Segment Start: DATA FOR THIS TASK
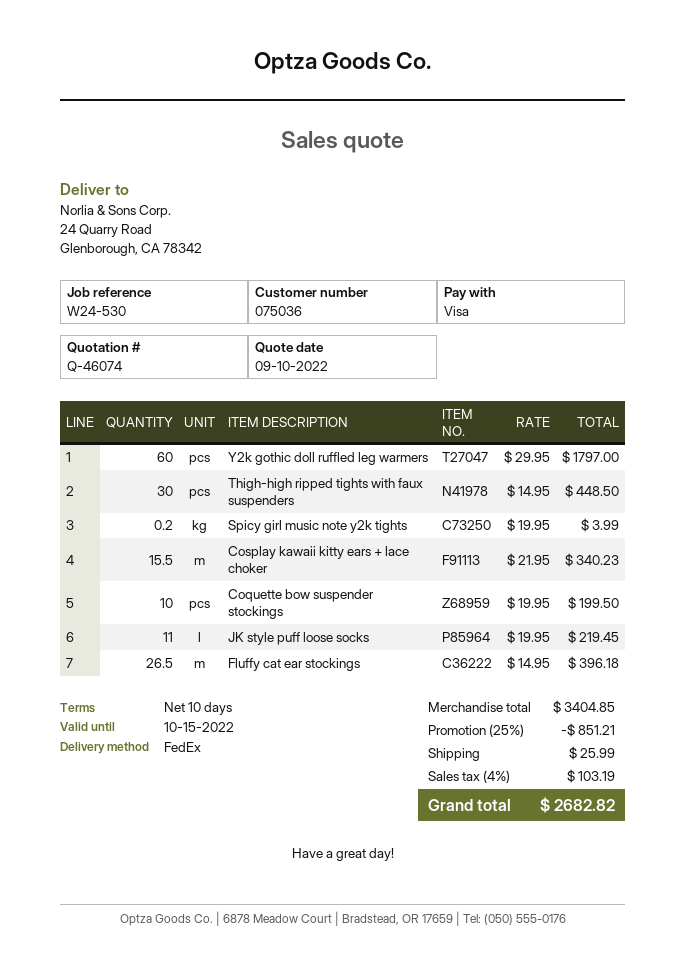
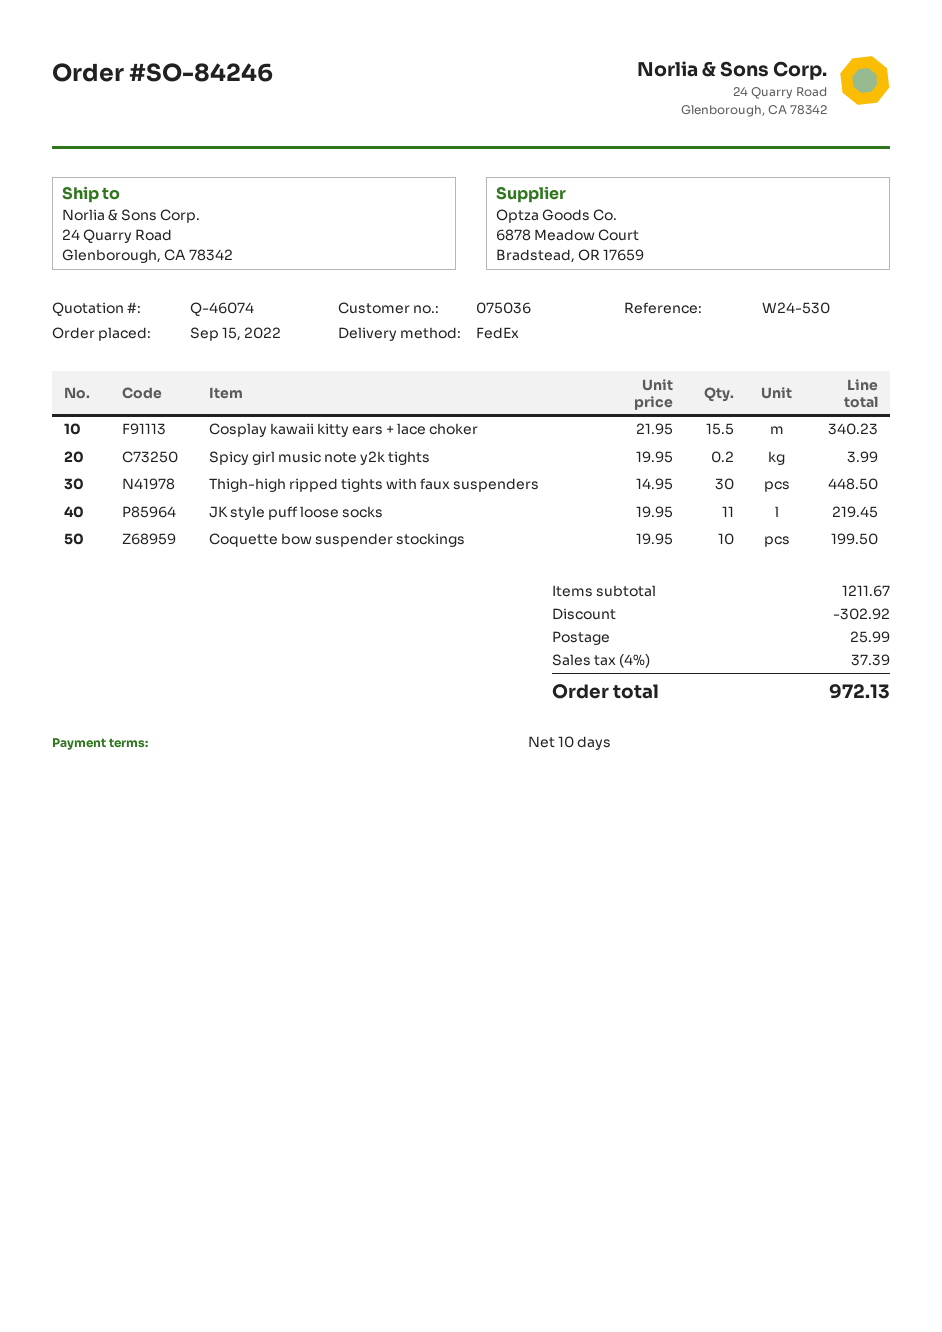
Y2k gothic doll ruffled leg warmers: 60 x 29.95 = 1797.00 -> none
Fluffy cat ear stockings: 26.5 x 14.95 = 396.18 -> none
subtotal: 3404.85 -> 1211.67
discount: 851.21 -> 302.92
tax: 4% = 103.19 -> 4% = 37.39
total: 2682.82 -> 972.13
Segment End: DATA FOR THIS TASK
DIRECTIONS FOR THIS TASK » In the copy, include every line of the entries above exactly and none of the pictures.

TASK RESPONSE »
Y2k gothic doll ruffled leg warmers: 60 x 29.95 = 1797.00 -> none
Fluffy cat ear stockings: 26.5 x 14.95 = 396.18 -> none
subtotal: 3404.85 -> 1211.67
discount: 851.21 -> 302.92
tax: 4% = 103.19 -> 4% = 37.39
total: 2682.82 -> 972.13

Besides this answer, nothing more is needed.